Young children and infants are incapable of coherently recounting abuse they experienced. This becomes a challenge to justice and medical professionals who want to ensure that the children are safe and do not go through further abuse. In such instances, building a case rests on comprehensive medical reports through trained and capable investigators, medical practitioners and prosecutors who know what to look for and how to spot inconsistencies.
On the second installment of Abusive Head Trauma for Prosecutors and Investigators course, Dyanne Greer and Roger Blevins are back at the Justice Clearinghouse to discuss associated injuries to Inflicted Traumatic Brain Injury in infants and young children. Dyanne is an attorney at the Maricopa County Family Violence Bureau in Phoenix, Arizona. She works extensively in child physical abuse and child homicide cases. Roger is a Pediatric Nurse Practitioner for child abuse pediatrics at Cardon Children’s Medical Center in Arizona.
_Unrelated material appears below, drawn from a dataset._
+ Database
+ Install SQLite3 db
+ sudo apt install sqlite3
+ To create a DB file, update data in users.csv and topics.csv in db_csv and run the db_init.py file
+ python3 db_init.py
He is a medical expert and a key resource who taught, published and presented on the medical aspects of child abuse.
On part two of the webinar, Dyanne and Roger continued on from where they left off discussing points like:
- Associated skeletal findings and what these mean.
- Classic metaphyseal lesions (CMLs) that indicate abuse by shaking, slamming, or grabbing, and even violent yanking of the legs when changing diapers.
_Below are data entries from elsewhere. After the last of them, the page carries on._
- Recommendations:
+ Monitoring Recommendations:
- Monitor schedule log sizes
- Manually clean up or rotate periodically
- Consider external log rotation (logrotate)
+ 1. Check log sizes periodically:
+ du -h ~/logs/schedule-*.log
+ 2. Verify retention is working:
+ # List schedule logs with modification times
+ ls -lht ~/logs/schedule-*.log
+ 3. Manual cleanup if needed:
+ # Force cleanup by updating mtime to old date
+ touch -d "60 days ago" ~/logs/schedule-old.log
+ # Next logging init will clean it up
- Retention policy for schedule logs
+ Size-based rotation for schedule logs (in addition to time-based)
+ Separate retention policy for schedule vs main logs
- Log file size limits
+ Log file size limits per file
- Differentiating accidental from inflicted skull fracture based on the its location and features.
- The characteristics of rib fractures resulted from chest compressions and those that are inflicted or are results of abuse.
- X-rays of CMLs and fractures to visualize what these injuries look like.
- The common defense tactic of claiming that subdural and/or subarachnoid hemorrhage are results of existing bleeding problems
- The procedure and findings in ophthalmologic consults.
- The specific type of examination required to provide significant findings on whether the victim has a retinal hemorrhage.
- When and how to conduct retinal examinations.
- The different causes of retinal hemorrhage.
- The type of retinal hemorrhage observed in ITBI cases in children and infants.
- Studies that demonstrate the rarity of CPR causing retinal hemorrhage.
- A rundown of the steps that investigators can follow when handling possible ITBI/AHT cases.
- A guide for investigators on what the medical professionals need to be able to best assist their investigation.
- Questions to ask that could provide hints for the medical history and leads for the investigation.
- Getting to know and dealing with medical professionals.
- Questions raised during the Q&A include:
- The importance of vitamin K in blood clotting.
- What fatal belly injury is and what causes it.
- Abusive head trauma in adults and elders.
- Workaround when met with resistance from the family to share medical history.
- HIPAA exemptions for law enforcement and child protective services.
- Determining the age of fractures.
- Protocol when seizing a cellphone of the parent/caregiver that may contain evidence.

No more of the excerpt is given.